In fact, Parker is so devoted to his Mormon faith that he once considered putting college on the back-burner in order to go on his mission (per Scott Powers of ESPNChicago.com).
Ultimately he chose to attend Duke, but the fact that he even gave it thought says a lot about his character. Many players probably wouldn't even think twice about it, but it seems as though it was a choice Parker weighed heavily.
His faith—and character—was further explored by Jeff Benedict of Sports Illustrated in the magazine's May 21, 2012 issue:
Humble isn't usually the first word that comes to mind when describing a star athlete, but it's the one most often used by people who have been around Jabari: the high school janitor, the hall monitors, the cheerleaders, even hard-bitten sports reporters and Chicago's famously combative mayor. What makes this all the more surprising is that Jabari, 17, is not just the best high school player in the state. He's the best high school player since LeBron James.

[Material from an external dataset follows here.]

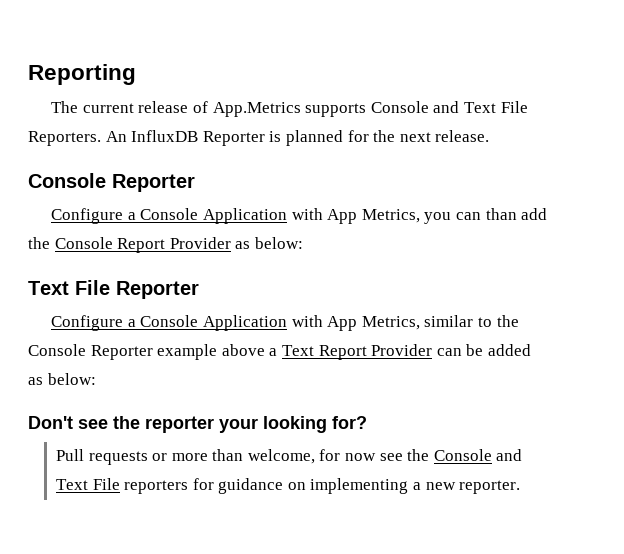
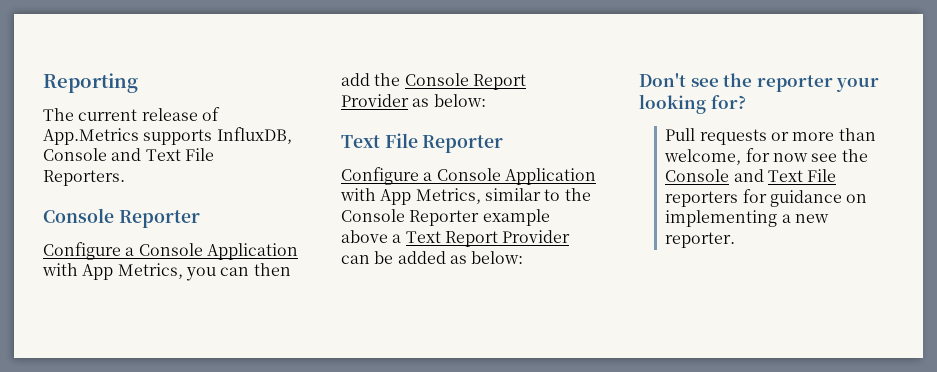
(367, 110) none -> [216,127,292,144] InfluxDB,
[105,130,490,146] An InfluxDB Reporter is planned for the next release. -> (125, 178) none
[485,208,517,220] than -> [253,263,291,276] then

On a team without a bona fide leader, Parker could immediately step in and take over that role for the Bucks.
Good character guys seem to be the exception more than the rule in today's NBA. With questionable personalities like Brandon Jennings and Monta Ellis having recently spent time in Milwaukee, the team could certainly use a high-character star on its roster.
And if Parker has kept his head on straight through everything to this point, there's no reason to think that'll suddenly change with a big payday.
The Right Combination of Skills and Traits
Assuming players like Wiggins and Randle—along with guys like Marcus Smart, Dante Exum and Joel Embiid—all declare for the 2014 draft, there will be no shortage of talent available for whoever picks first.
And truthfully, the Bucks could probably move forward with any one of those names.
However, Parker seems to be a rare breed.
He possesses the offensive talent, the basketball I.Q., the athleticism and the leadership qualities any team would love to have on its roster.
So far, he has set himself apart from his peers by making it look easy at the collegiate level.
Carmelo Anthony is a great player and Parker should feel flattered being compared to one of the NBA's elites and perhaps its best pure scorer.
There's no denying that he has all the physical tools to succeed at the next level.
What separates Parker from others though—even Anthony—is his maturity and willingness to give his all on both ends of the floor.
If the Bucks receive the honor of picking first this summer and Parker is there for the taking, they would be making a huge mistake not to welcome him to their franchise.